» **INFORMATION SUPPLIED**:
========================

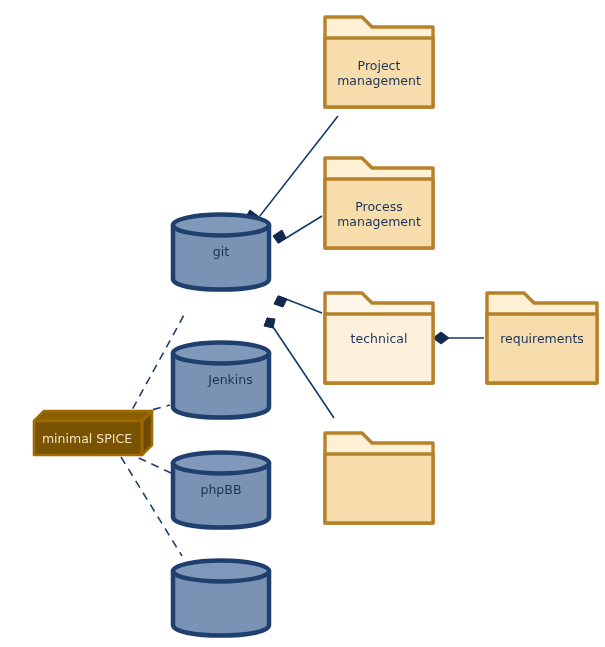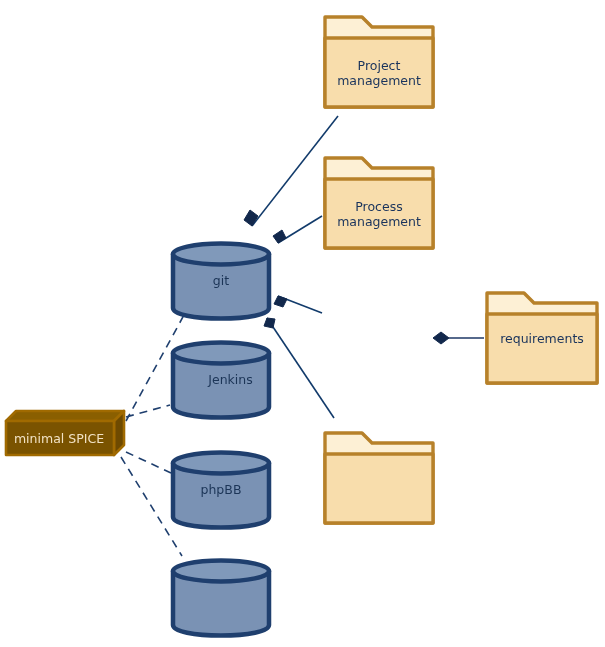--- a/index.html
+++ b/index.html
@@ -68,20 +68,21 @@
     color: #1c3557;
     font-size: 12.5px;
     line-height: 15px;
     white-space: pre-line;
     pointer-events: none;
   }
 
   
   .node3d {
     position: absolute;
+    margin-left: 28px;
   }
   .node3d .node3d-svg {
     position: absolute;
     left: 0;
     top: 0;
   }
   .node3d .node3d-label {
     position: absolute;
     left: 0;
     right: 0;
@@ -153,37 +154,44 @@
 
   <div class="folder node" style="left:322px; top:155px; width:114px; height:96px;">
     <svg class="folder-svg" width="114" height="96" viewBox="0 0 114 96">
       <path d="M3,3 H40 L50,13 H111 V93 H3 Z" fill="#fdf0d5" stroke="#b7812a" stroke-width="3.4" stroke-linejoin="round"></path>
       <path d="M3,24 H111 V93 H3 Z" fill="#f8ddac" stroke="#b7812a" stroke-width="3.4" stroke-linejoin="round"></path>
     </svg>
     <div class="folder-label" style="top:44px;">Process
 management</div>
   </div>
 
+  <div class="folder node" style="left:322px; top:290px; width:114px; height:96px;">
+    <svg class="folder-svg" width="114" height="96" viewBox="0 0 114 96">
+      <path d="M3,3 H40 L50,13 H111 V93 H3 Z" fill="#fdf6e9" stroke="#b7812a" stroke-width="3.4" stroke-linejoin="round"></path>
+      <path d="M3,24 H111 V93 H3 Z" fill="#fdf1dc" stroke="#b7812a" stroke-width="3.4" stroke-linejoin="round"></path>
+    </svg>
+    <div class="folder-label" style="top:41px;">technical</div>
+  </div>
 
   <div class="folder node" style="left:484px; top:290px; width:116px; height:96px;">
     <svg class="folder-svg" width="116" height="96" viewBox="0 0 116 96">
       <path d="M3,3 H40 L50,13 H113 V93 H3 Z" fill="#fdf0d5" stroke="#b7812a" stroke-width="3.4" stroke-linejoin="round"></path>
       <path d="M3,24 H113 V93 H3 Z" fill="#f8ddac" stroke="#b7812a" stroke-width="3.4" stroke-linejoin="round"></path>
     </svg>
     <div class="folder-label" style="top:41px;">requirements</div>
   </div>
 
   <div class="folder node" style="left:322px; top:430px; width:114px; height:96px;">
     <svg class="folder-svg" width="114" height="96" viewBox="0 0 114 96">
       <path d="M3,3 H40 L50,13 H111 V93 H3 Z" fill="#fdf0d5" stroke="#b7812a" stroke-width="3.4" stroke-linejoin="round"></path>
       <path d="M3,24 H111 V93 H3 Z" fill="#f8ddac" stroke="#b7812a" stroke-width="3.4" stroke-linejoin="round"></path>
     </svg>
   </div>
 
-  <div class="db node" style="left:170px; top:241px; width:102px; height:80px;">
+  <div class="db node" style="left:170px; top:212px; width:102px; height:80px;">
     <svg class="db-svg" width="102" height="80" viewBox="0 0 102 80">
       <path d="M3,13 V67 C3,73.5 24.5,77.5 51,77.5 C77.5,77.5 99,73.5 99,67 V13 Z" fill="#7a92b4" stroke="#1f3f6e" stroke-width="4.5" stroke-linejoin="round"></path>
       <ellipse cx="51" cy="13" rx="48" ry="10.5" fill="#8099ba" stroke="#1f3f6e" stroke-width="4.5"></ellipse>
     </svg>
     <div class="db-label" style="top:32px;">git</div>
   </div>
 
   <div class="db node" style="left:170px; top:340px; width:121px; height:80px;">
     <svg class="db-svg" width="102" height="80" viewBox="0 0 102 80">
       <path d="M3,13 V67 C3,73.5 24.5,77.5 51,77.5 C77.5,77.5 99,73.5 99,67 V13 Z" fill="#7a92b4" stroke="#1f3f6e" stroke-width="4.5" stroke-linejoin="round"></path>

========================

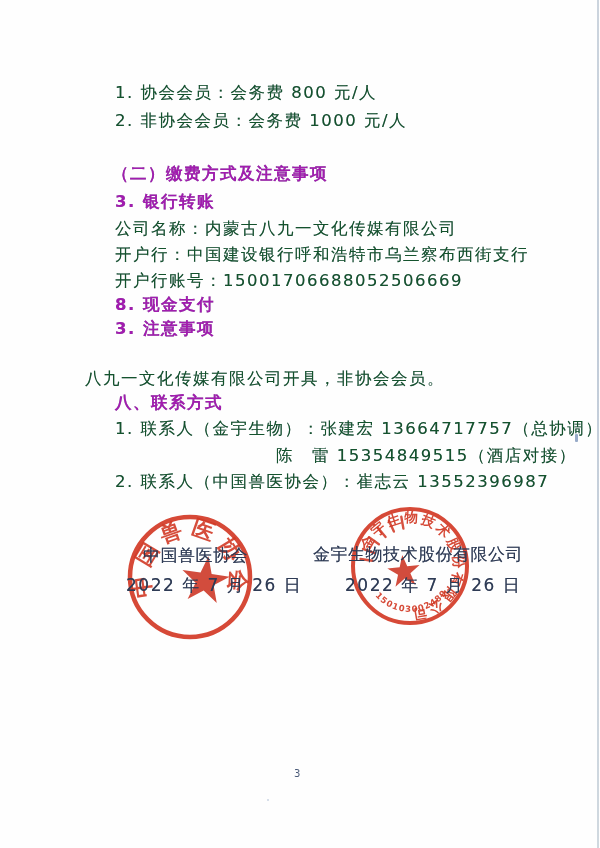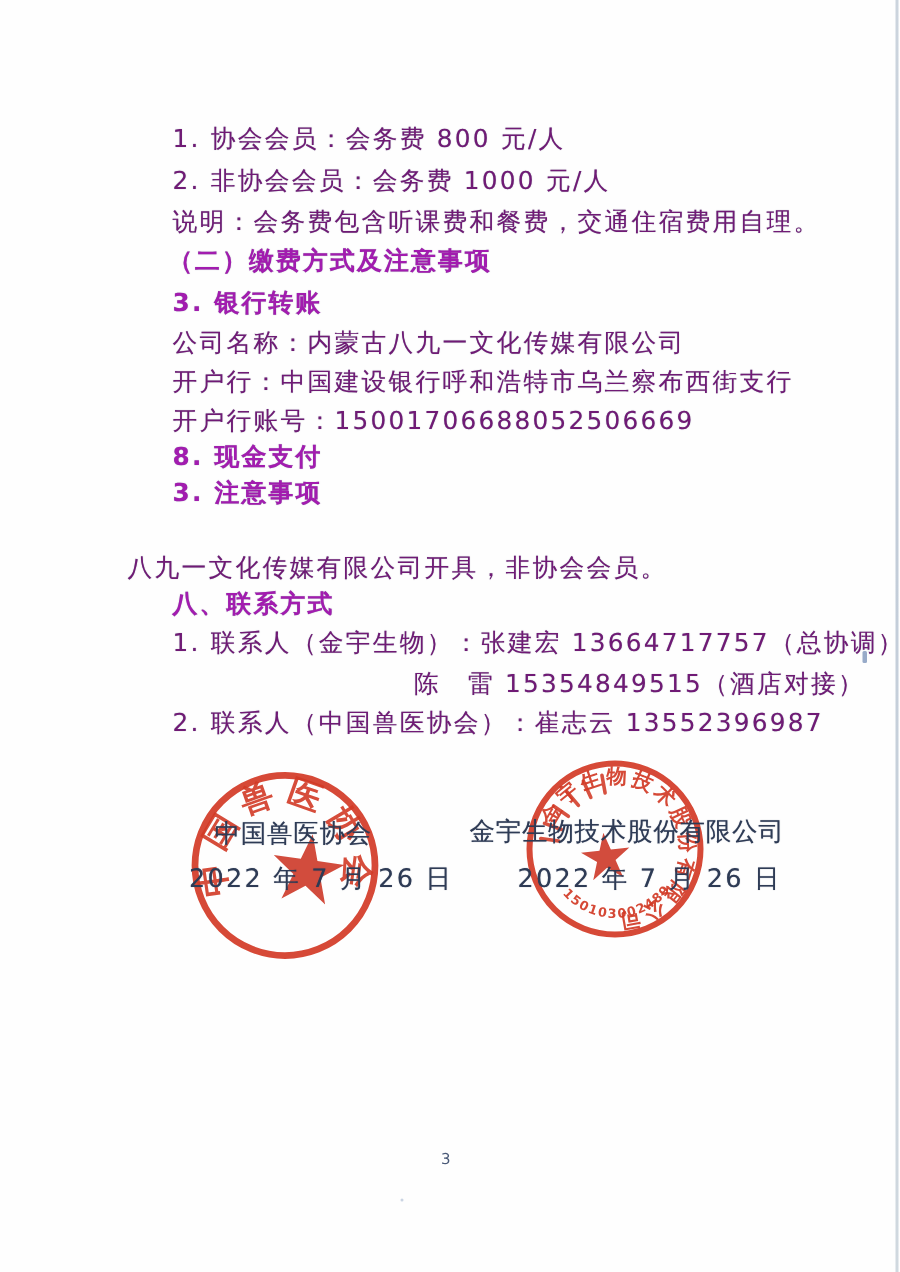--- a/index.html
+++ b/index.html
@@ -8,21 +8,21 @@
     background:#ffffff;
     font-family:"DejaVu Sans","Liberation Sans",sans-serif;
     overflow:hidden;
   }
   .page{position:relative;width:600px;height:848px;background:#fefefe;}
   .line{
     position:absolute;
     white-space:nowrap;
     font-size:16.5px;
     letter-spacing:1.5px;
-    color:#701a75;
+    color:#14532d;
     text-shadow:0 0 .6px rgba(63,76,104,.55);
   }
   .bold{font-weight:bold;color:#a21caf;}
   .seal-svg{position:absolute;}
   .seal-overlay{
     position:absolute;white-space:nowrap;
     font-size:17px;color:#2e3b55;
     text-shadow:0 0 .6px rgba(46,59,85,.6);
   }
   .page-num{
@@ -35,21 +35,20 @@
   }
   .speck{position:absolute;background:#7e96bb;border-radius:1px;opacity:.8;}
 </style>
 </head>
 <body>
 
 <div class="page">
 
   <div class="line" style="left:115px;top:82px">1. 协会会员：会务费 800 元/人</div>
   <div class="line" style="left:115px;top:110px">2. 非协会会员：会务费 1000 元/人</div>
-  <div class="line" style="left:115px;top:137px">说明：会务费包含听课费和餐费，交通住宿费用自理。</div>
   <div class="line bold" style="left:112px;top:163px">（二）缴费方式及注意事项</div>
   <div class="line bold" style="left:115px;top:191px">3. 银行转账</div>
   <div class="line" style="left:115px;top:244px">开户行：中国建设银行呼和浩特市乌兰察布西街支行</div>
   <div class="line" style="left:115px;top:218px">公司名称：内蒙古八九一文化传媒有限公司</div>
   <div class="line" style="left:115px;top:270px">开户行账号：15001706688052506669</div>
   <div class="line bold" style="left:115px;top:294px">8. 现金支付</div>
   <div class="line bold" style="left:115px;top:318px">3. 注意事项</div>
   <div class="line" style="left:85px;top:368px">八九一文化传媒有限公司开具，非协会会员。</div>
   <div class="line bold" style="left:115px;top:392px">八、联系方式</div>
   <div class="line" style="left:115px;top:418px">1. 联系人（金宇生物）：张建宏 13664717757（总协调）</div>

========================

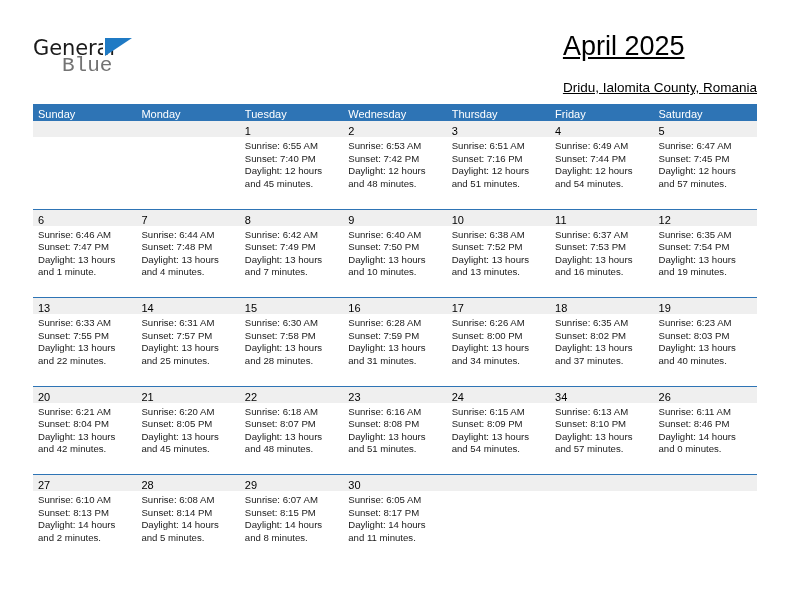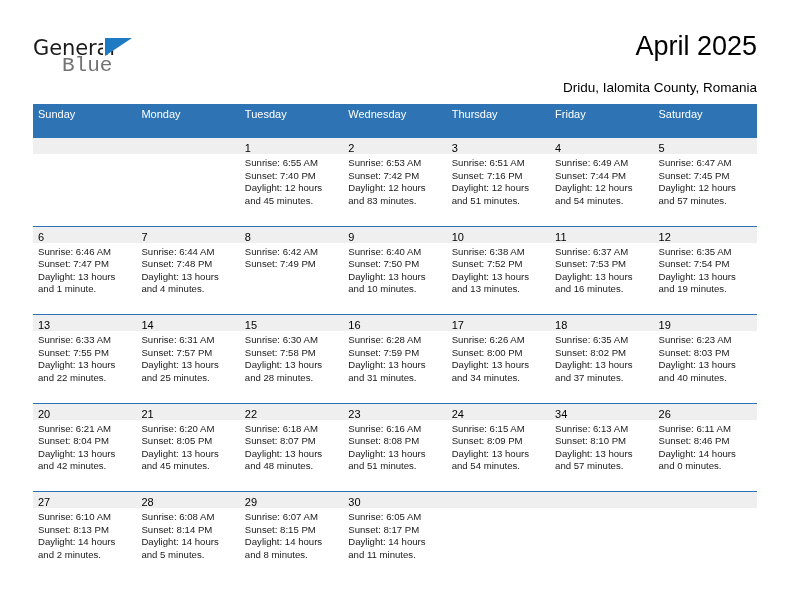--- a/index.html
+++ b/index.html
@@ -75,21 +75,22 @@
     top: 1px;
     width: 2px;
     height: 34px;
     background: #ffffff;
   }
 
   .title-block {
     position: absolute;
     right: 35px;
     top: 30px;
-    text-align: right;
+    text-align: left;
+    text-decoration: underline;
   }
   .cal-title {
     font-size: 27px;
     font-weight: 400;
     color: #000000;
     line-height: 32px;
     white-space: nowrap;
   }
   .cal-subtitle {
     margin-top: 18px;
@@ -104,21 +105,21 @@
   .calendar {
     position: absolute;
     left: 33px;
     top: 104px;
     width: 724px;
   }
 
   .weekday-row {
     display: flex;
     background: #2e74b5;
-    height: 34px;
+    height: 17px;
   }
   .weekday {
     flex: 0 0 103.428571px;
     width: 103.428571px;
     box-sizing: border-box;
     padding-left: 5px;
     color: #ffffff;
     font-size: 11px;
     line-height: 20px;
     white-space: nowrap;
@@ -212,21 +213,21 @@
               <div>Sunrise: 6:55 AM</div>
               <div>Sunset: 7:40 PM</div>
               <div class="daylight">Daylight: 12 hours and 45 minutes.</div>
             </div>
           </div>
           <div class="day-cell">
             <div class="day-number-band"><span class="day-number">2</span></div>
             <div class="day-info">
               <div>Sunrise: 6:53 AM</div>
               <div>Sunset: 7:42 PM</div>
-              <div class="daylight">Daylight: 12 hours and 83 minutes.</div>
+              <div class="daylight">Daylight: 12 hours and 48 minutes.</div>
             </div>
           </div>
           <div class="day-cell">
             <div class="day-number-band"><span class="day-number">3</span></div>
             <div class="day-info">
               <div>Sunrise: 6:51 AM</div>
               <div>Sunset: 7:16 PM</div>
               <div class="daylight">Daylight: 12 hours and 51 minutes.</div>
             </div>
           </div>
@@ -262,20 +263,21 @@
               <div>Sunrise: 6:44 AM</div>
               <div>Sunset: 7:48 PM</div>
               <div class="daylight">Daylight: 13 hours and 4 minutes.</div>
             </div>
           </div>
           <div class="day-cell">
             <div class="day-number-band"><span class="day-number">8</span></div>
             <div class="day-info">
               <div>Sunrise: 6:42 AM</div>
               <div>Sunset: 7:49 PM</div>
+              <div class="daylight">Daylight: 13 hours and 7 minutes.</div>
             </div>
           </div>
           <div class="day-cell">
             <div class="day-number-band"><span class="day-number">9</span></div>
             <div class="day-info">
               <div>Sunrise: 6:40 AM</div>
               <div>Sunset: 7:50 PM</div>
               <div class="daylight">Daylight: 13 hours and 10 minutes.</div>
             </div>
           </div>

========================

» **WHAT YOU SHOULD DO**:
Only lines holding the word "hours" are wanted; copy each one from the listing.

» **WRITTEN ANSWER**:
               <div class="daylight">Daylight: 12 hours and 45 minutes.</div>
-              <div class="daylight">Daylight: 12 hours and 83 minutes.</div>
+              <div class="daylight">Daylight: 12 hours and 48 minutes.</div>
               <div class="daylight">Daylight: 12 hours and 51 minutes.</div>
               <div class="daylight">Daylight: 13 hours and 4 minutes.</div>
+              <div class="daylight">Daylight: 13 hours and 7 minutes.</div>
               <div class="daylight">Daylight: 13 hours and 10 minutes.</div>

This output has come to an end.